Oh and did I mention I have to work today? Yep that's right I'm working 3-11 shift, so I need to get ready to go here in a few minutes. And I still have lots of stuff that needs to be done before I can leave. Will I ever get caught up and have things organized, who knows? I do know that right now I'm suffering from CHAOS (Can't Have Anyone Over Syndrome). I would be so embarrased if anyone knocked on my door right now. You would think that someone who has six children would be the most organized person on the planet, but not me.

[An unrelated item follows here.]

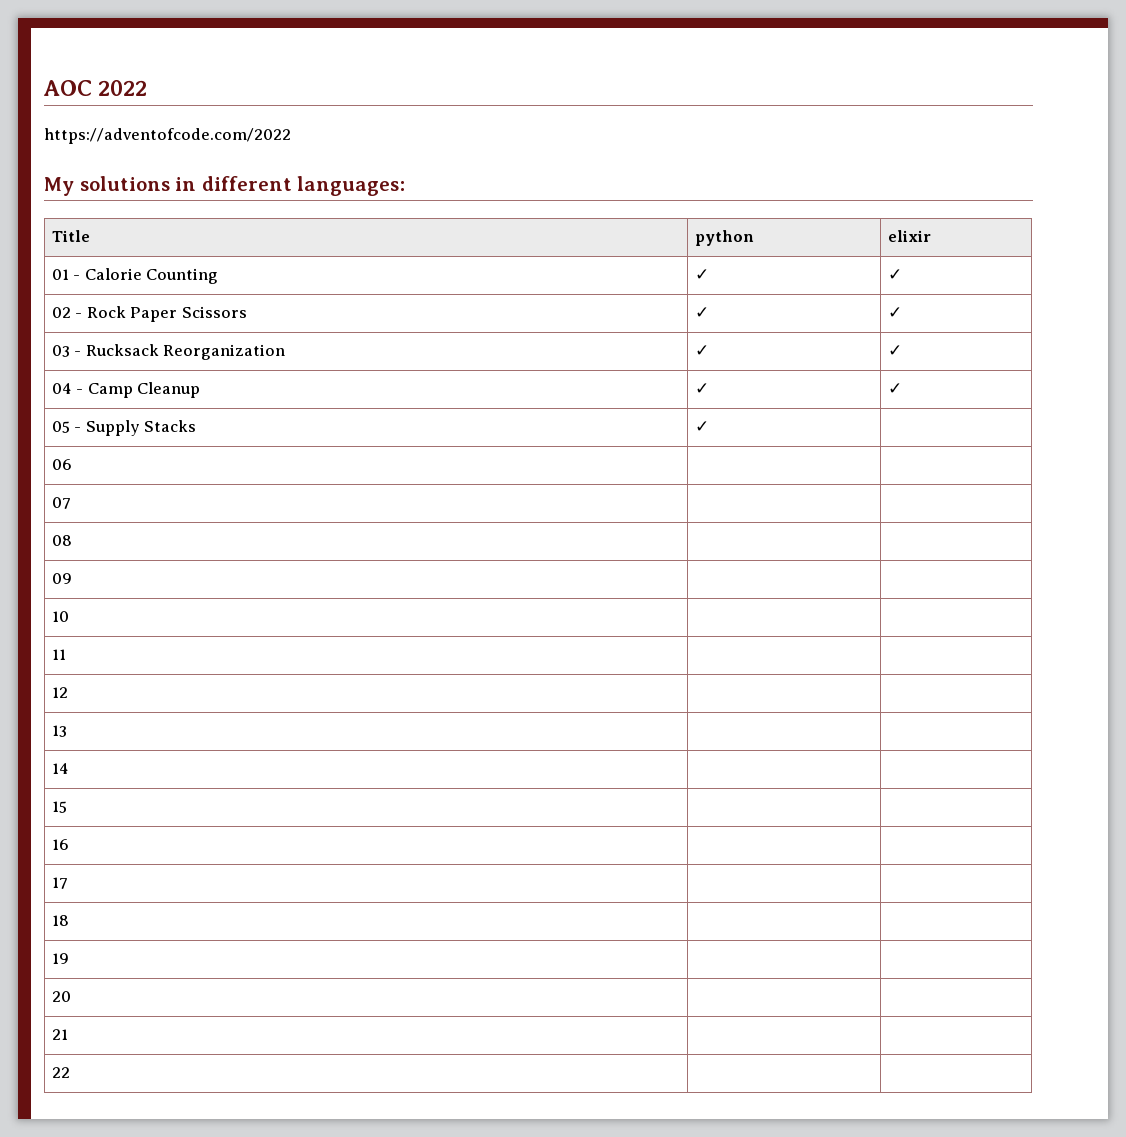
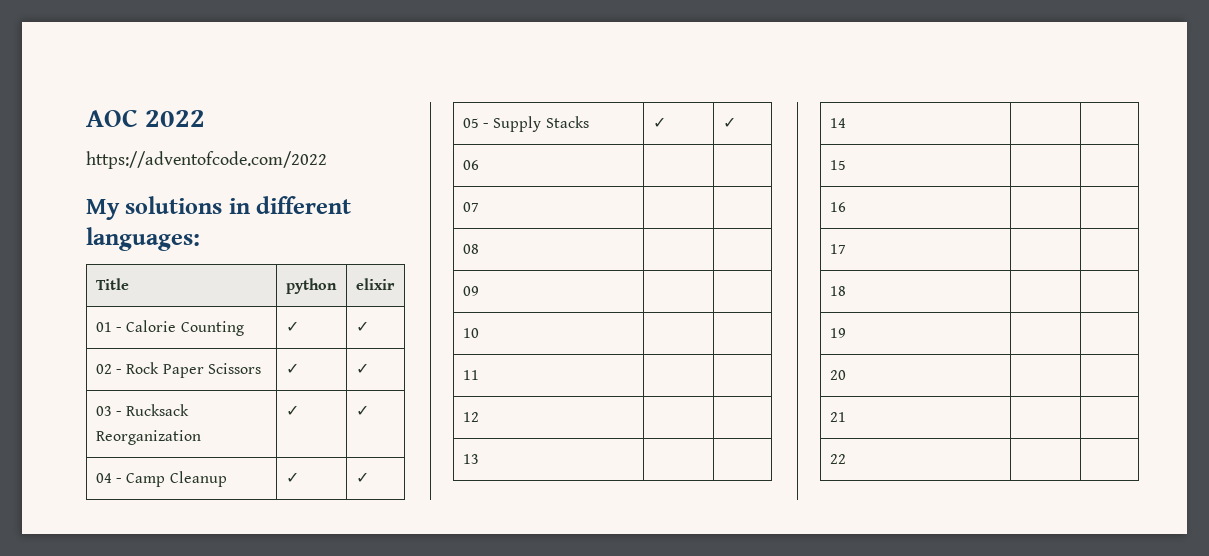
- 05 - Supply Stacks | ✓ |
+ 05 - Supply Stacks | ✓ | ✓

Monday, September 17, 2007

It's been a long time

It's been so long since I've blogged. My computer crashed and died forever, so I lost my favorites list and couldn't figure out how to log in and blog. Very frustrating! But dh got a new laptop so he gave me his old one to use until I figure out what kind of computer I want. Life has been very busy, I now have five children going to school and one little guy at home. It's weird and very quiet when the older kids go to school. But I'm enjoying spending time with my little fellow. He is such a good little boy. Although sometimes it's a little harder to get things done because Nathan likes to follow me around endlessly. I think he's just lost without his older siblings. I must get off of here and get some things done, because the kids will be coming home from school soon and all hell will break loose, LOL!

Friday, January 19, 2007

2007, here I come!

Last year was a rough one, my computer crashed and burned. I'm patiently waiting for a new one (Rich has a laptop that I use every now and then). Our sewer line backed up not once, but three times. Cost a fortune to repair. Amanda broke window and busted a whole through the wall. Don't ask!

At the end of last year, we found out that Rich's grandmother had cancer. She was 87 years old, we realistically knew that one day she'd die, we just weren't prepared for it. Grandma died on January 4th. The wierd thing is, I knew. When the phone rang and it was Rich's uncle, I knew that's why he was calling. The night before she passed, we went to visit with her, I hadn't seen her since she got sick. As soon as Rich said, "Grandma, Charlene's here." She smiled so big. It was a blessing. The whole time I was there, she smiled at me. Rich said, once she saw me, she was ready to go. She had already seen him a few times, his sister and her other grandson and granddaughter, but she hadn't seen me, until that night. He said it was like her saying Okay, I know they'll be alright now.

For the life of me, I don't know why that woman loved me, but she did. Rich always said he thought his grandmother loved me more than him, lol. Not true, but funny none the less. I don't know if it was the fact that I gave her so many great-grandbabies or something else. But I know she cared more about me than my own mother did. She took me under her wing and I became her granddaughter, not granddaughter-inlaw. I will miss her so much.

Things can't get much worse for 2007. At least I hope not. I would like to have one good year.